Deere & Co. ( DE ) delivered earnings of $1.62 per share in its fourth quarter ended October 31, 2011, comfortably exceeding the Zacks Consensus Estimate of $1.44. Results were 51% ahead of $1.07 earned in the year-ago quarter. The outperformance was largely driven by strong demand for farm machinery as well as increased sales of construction equipment.
Deere's worldwide total sales increased 20% year over year to $8.6 billion, beating the Zacks Consensus Estimate of $8 billion. Net sales of equipment operations (which comprise Agriculture and Turf, Construction and Forestry) were $7.9 billion, a 20% year-over-year increase including a favorable currency translation effect of 2% and a price increase of 3%. On a geographic basis, equipment net sales were up 14% in the United States and Canada and 31% in rest of the world.
Cost of sales in the quarter totaled $5.9 billion, up 21% year over year. Operating profit improved 35% year over year to $1.15 billion in the quarter.
The Agriculture & Turf segment's sales increased 18% to $6.3 billion, led by higher shipment volumes, improved price realization and favorable currency translation. Operating profit at the segment was $868 million, up 31% year over year. The increase in operating profit resulted from higher shipment, improved price realization, partially offset by higher raw material costs, higher manufacturing overhead costs related to new products, and higher research and development expenses.
Construction & Forestry posted a year over year sales growth of 34% to reach $1.5 billion ascribed to higher shipment volumes. The segment operating profit increased 61% year over year to $87 million driven by higher shipment, production volumes and improved price realization, partially offset by higher raw material costs and research and development expenses.
Net revenues at Deere's Financial Services operations were $615 million in the quarter, up 14% from the year-ago quarter. Net income in the segment was $196 million, up 41% from the year-ago quarter. The improvement was largely driven by portfolio growth and a lower provision for credit losses, partially offset by narrower financing spreads and a higher effective tax rate.
As of fiscal 2011 end, Deere had cash and cash equivalents of $3.65 billion, down from $3.79 billion as of fiscal 2010 end. Long-term borrowings increased slightly to $16.96 billion from $16.81 billion as of fiscal 2010 end.
Net cash from operating activities for the year was $2.32 billion compared with $2.28 billion in the previous year.
Fiscal 2011 Performance
For fiscal 2011, Deere reported earnings of $6.63 per share, ahead of the Zacks Consensus Estimate of $6.44 and 52% above the year ago earnings per share of $4.35. Net income for the year was $2.8 billion, outperforming the company's expectation of $2.7 billion.
Deere's worldwide total sales increased 23% year over year to $32 billion, beating the Zacks Consensus Estimate of $30 billion. Net sales of equipment operations were $29.5 billion, a 25% year-over-year increase including a favorable currency translation effect of 3% and a price increase of 3%.

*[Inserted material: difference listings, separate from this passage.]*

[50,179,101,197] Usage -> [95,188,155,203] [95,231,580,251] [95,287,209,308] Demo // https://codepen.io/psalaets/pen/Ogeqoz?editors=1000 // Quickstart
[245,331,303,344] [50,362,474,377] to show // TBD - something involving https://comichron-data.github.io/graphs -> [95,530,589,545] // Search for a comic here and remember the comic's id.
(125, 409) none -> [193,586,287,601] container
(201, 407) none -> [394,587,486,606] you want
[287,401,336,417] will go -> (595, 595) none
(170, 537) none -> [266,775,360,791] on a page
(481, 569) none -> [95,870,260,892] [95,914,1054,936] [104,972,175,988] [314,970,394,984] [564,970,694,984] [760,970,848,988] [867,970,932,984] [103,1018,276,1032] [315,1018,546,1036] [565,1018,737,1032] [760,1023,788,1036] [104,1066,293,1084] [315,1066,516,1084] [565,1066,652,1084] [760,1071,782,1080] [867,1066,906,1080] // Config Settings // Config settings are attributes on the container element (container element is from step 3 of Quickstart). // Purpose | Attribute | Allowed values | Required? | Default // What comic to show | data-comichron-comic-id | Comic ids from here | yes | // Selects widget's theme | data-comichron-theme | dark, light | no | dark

Deere expects equipment sales to grow in the range of 16% to 18% in the first quarter and about 15% for fiscal 2012. The guidance includes a favorable currency-translation impact of 3% for the quarter and 1% for the fiscal year. Net income is estimated at $3.2 billion in 2011.
Segment wise, Deere expects worldwide sales of Agriculture and Turf equipment to grow by 15% for full-year 2012, benefiting from favorable global farm conditions, and benefits from introduction of advanced new products throughout the globe and from major expansion projects particularly in emerging markets.
Construction and Forestry equipment are expected to improve 16% for 2012, reflecting slightly improved market conditions and activity outside of the U.S. and strength in Canada. Construction equipment sales to independent rental companies are expected to improve further. Sales growth is also expected to be aided by advanced new products and geographic expansion.
Net income from Financial Services is estimated at $450 million.
Region-wise, Deere expects industry farm-machinery sales in the U.S. and Canada to grow 5% to 10% for 2012. Western and Central Europe is expected to be flat considering the general economic concerns in the region. Sales in the Commonwealth of Independent States are expected to see moderate gains while growth in Asia is expected to be strong.
Industry sales of turf and utility equipment in the U.S. and Canada are expected to increase slightly. However, In South America, the company expects industry sales to remain flat compared with 2011.
Deere continues to remain focused on expanding its production capacities. The company's investments to expand capacities as well as to offer new products favorably position it to cater to the increasing demand for food, shelter and infrastructure, thereby fueling top line growth in the upcoming quarters. Deere also pays a regular quarterly dividend and increases the dividend from time to time, which enhances shareholders value.
The company currently retains a Zacks #3 Rank (short-term Hold recommendation).
Illinois-based Deere & Co. is engaged in the production and distribution of agricultural and forestry equipment, construction equipment and engines worldwide. The company sells products in the U.S. and Canada through branch offices as well as through distributors and dealers for the resale of products internationally. Deere competes with Caterpillar Inc. ( CAT ), CNH Global NV ( CNH ) and Kubota Corporation ( KUB ).